Your assignment ::
Below are some entries. Copy each line in them that holds "teeth".

User interface change data

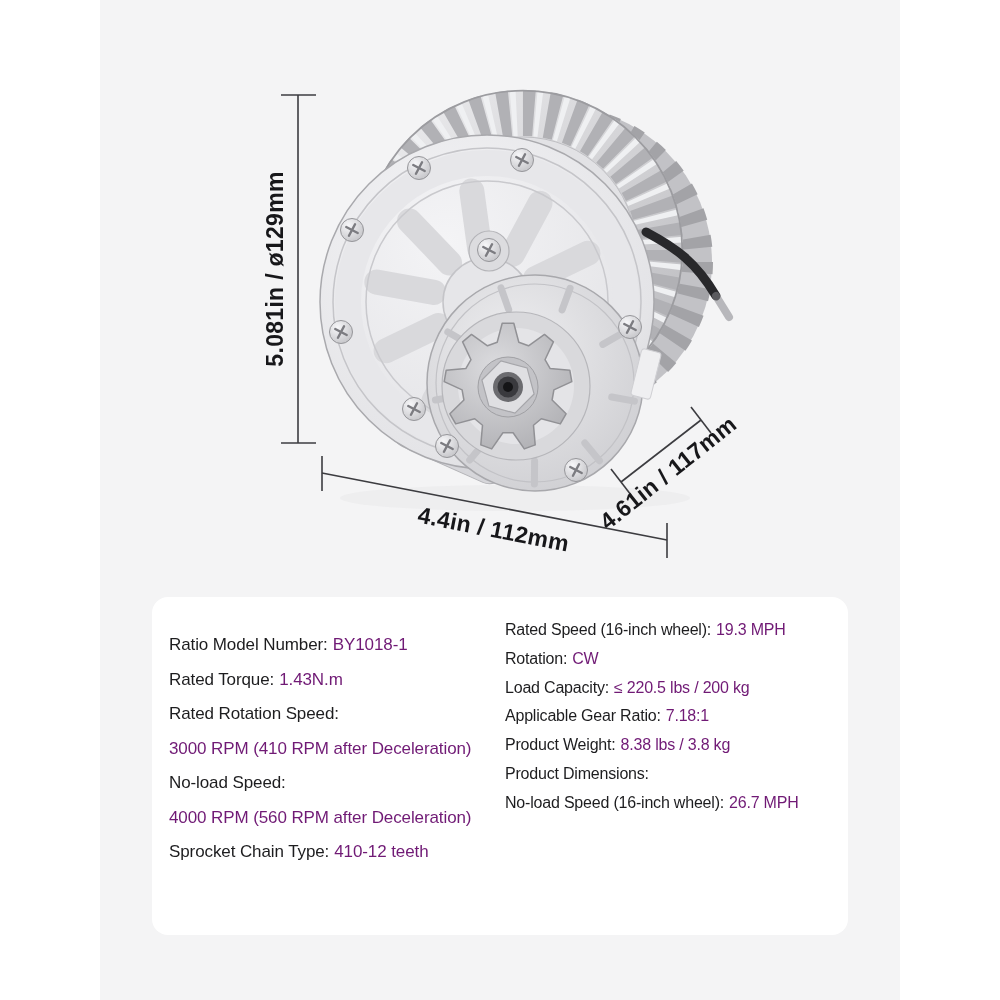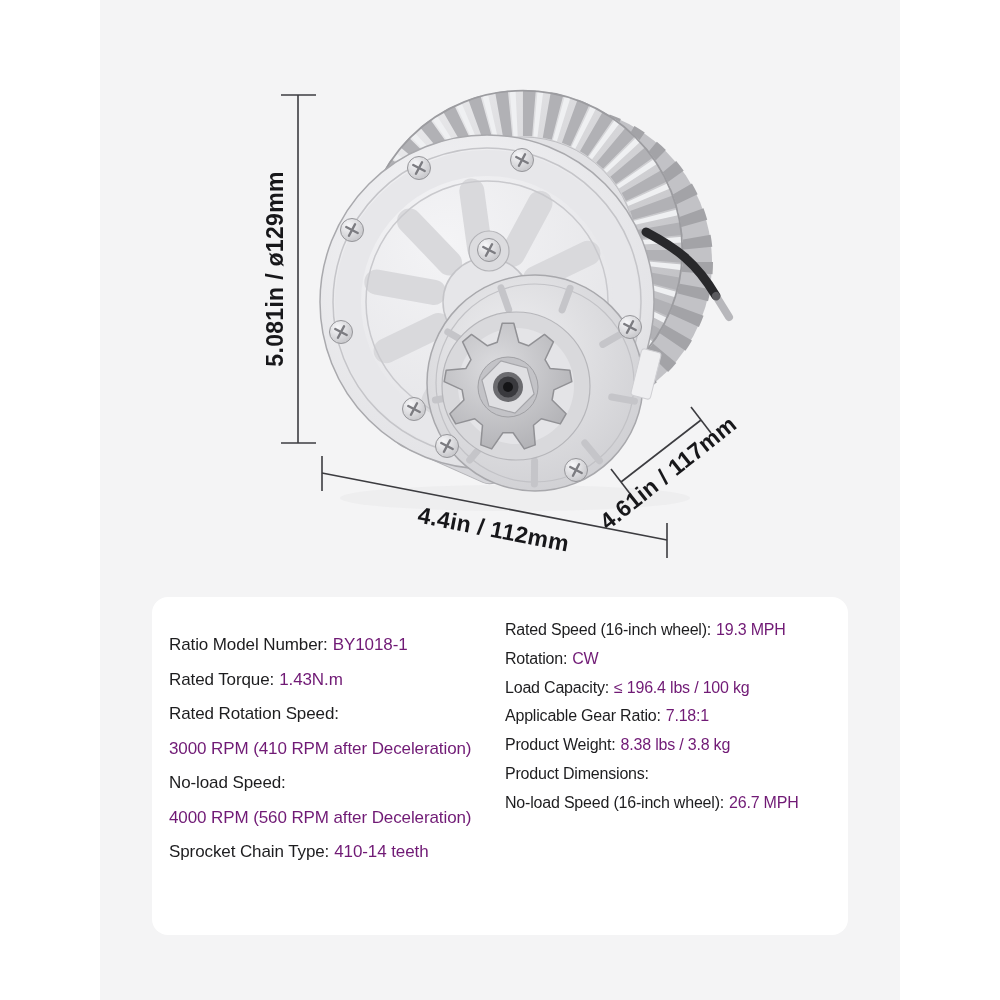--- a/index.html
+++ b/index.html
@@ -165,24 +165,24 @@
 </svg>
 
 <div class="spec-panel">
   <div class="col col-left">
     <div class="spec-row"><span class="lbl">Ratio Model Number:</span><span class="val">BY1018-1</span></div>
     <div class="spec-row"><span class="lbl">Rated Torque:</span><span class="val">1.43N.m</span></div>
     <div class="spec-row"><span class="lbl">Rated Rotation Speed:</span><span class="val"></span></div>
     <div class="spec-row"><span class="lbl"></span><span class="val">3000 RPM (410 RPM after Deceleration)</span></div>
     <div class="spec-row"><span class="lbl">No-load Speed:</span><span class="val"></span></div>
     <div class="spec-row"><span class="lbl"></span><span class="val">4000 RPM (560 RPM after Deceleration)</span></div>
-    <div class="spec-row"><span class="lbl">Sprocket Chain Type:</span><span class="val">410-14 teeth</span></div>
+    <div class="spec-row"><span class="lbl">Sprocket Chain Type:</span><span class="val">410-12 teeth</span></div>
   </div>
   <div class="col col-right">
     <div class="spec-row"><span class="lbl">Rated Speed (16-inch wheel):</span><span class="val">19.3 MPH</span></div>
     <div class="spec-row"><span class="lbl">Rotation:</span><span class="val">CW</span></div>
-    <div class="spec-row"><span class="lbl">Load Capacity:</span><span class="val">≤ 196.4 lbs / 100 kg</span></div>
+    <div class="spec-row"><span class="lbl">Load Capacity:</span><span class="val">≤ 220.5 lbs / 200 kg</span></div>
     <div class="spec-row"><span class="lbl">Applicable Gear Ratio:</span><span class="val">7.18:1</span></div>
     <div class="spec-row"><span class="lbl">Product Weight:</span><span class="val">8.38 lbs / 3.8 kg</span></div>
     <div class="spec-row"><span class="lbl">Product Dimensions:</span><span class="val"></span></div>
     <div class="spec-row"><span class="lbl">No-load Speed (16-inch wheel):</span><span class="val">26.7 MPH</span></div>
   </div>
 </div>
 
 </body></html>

Solution to the problem ::
-    <div class="spec-row"><span class="lbl">Sprocket Chain Type:</span><span class="val">410-14 teeth</span></div>
+    <div class="spec-row"><span class="lbl">Sprocket Chain Type:</span><span class="val">410-12 teeth</span></div>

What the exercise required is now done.